* _Available data_
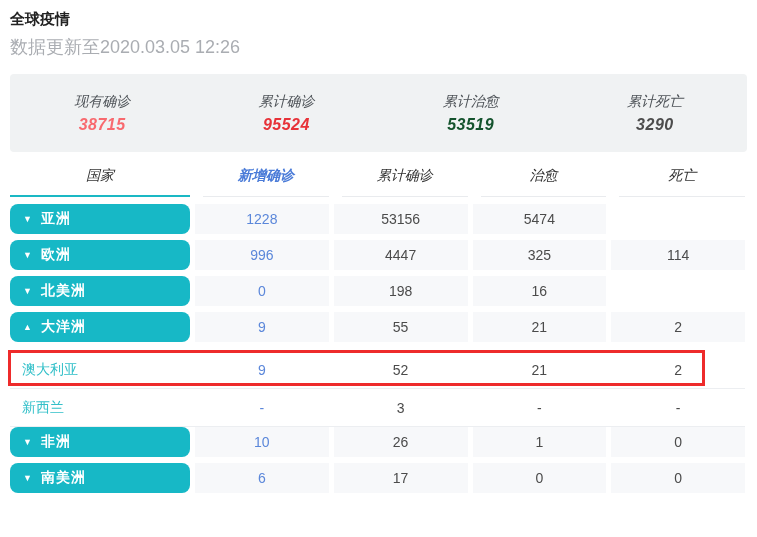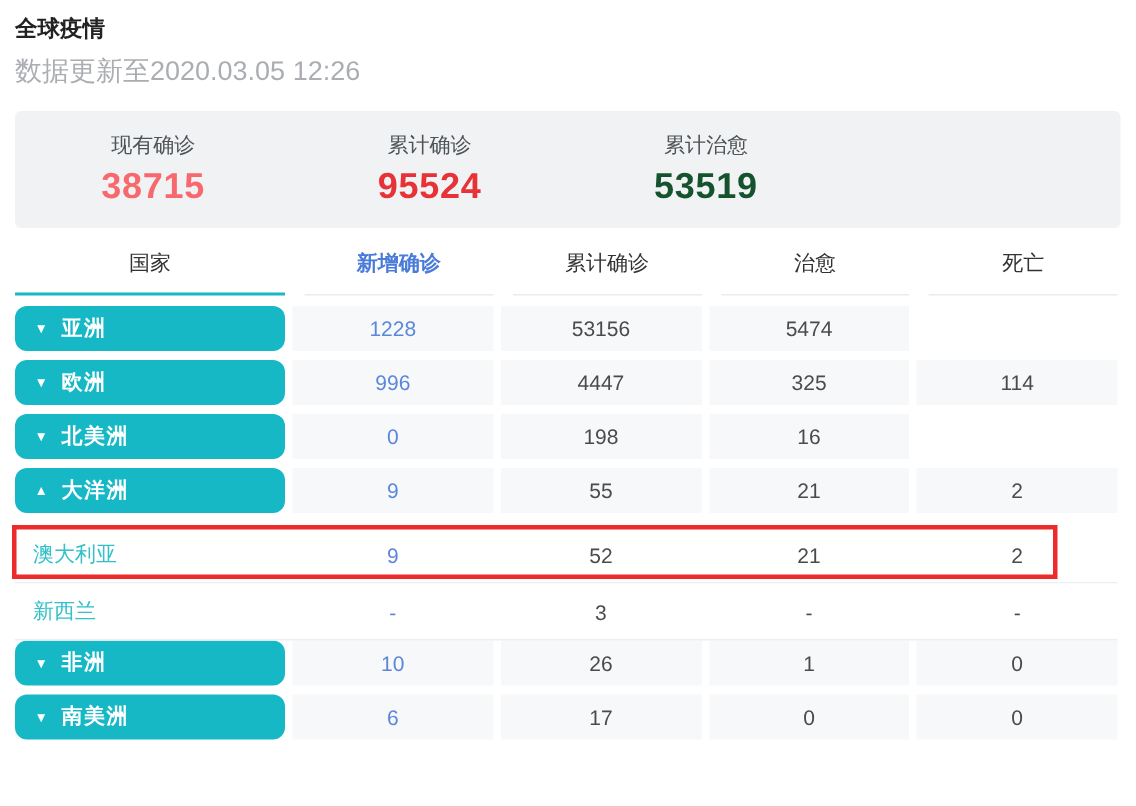--- a/index.html
+++ b/index.html
@@ -20,7 +20,7 @@
     display: grid; grid-template-columns: repeat(4, 1fr);
     align-items: center;
   }
-  .stat { text-align: center; }
+  .stat { text-align: center; font-style: italic; }
   .stat-label { font-size: 14px; color: #4e5358; }
   .stat-value { margin-top: 5px; font-size: 24px; font-weight: bold; letter-spacing: 0.5px; }
 

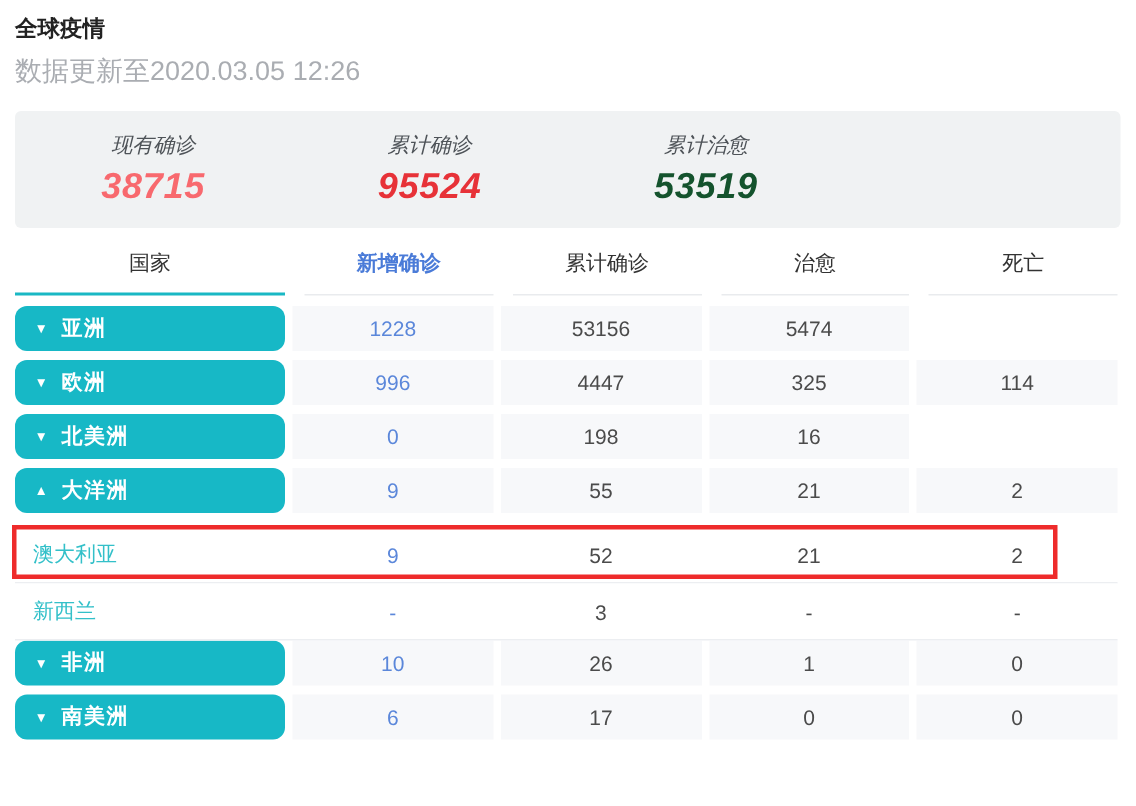--- a/index.html
+++ b/index.html
@@ -89,6 +89,10 @@
     <div class="stat">
       <div class="stat-label">累计治愈</div>
       <div class="stat-value" style="color: #14532d;">53519</div>
+    </div>
+    <div class="stat">
+      <div class="stat-label">累计死亡</div>
+      <div class="stat-value" style="color: rgb(76, 76, 76);">3290</div>
     </div>
   </div>
 

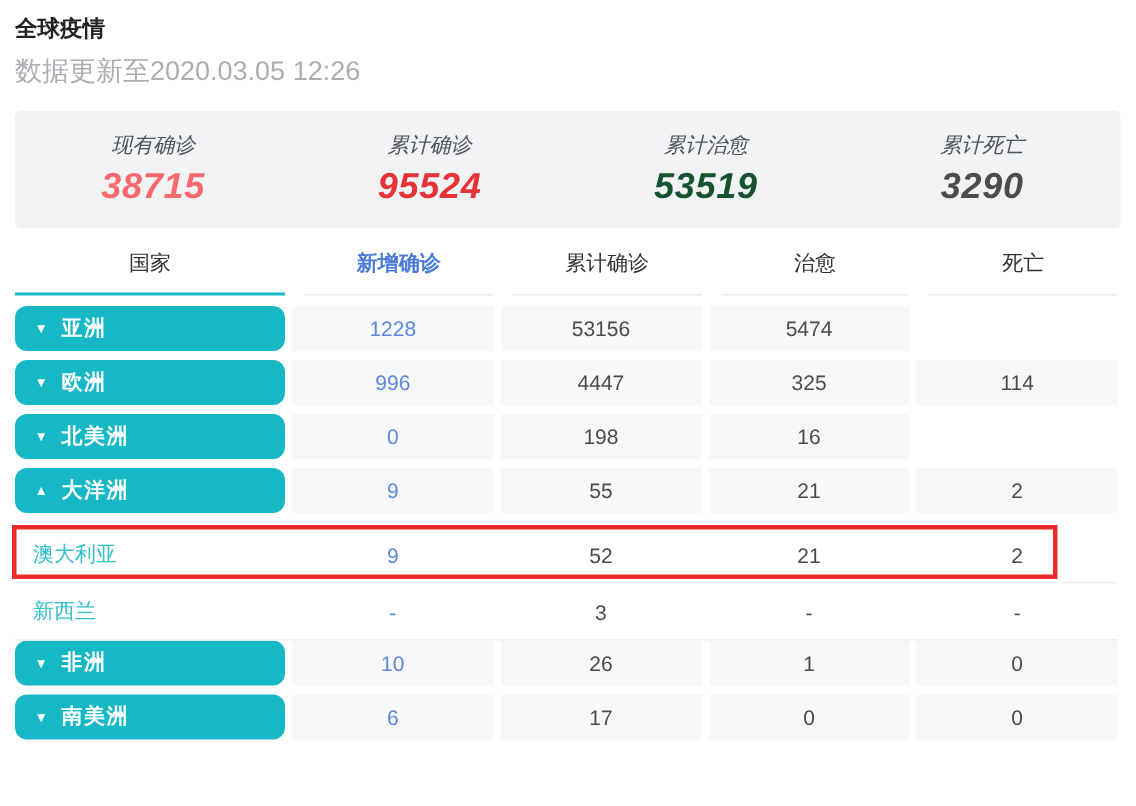--- a/index.html
+++ b/index.html
@@ -22,7 +22,7 @@
   }
   .stat { text-align: center; font-style: italic; }
   .stat-label { font-size: 14px; color: #4e5358; }
-  .stat-value { margin-top: 5px; font-size: 24px; font-weight: bold; letter-spacing: 0.5px; }
+  .stat-value { margin-top: 5px; font-size: 16px; font-weight: bold; letter-spacing: 0.5px; }
 
   
   .table { margin-top: 15px; width: 735px; }

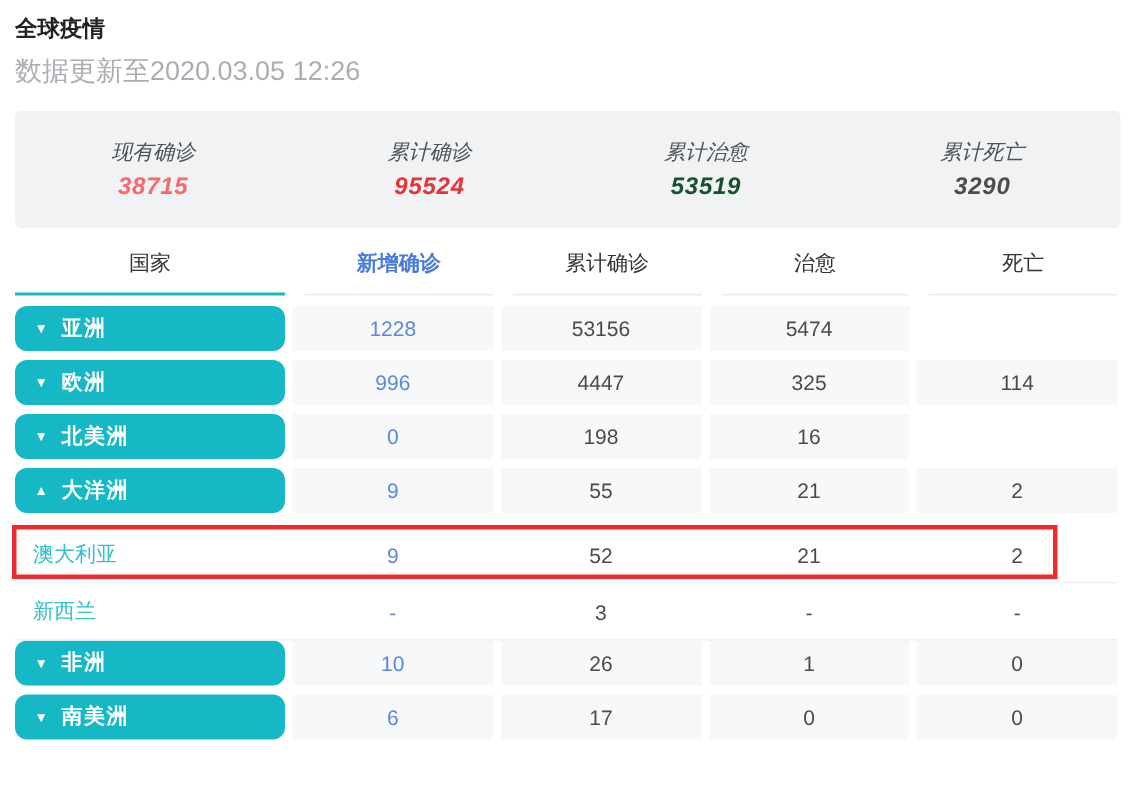--- a/index.html
+++ b/index.html
@@ -29,6 +29,7 @@
   .thead {
     display: grid; grid-template-columns: 180px repeat(4, 1fr);
     column-gap: 13px;
+    font-style: italic;
   }
   .th {
     text-align: center; font-size: 14px; color: #333;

* _Problem details_
Going through the listing above, copy out every line that has the string "display".

* _Solution_
     display: grid; grid-template-columns: repeat(4, 1fr);
     display: grid; grid-template-columns: 180px repeat(4, 1fr);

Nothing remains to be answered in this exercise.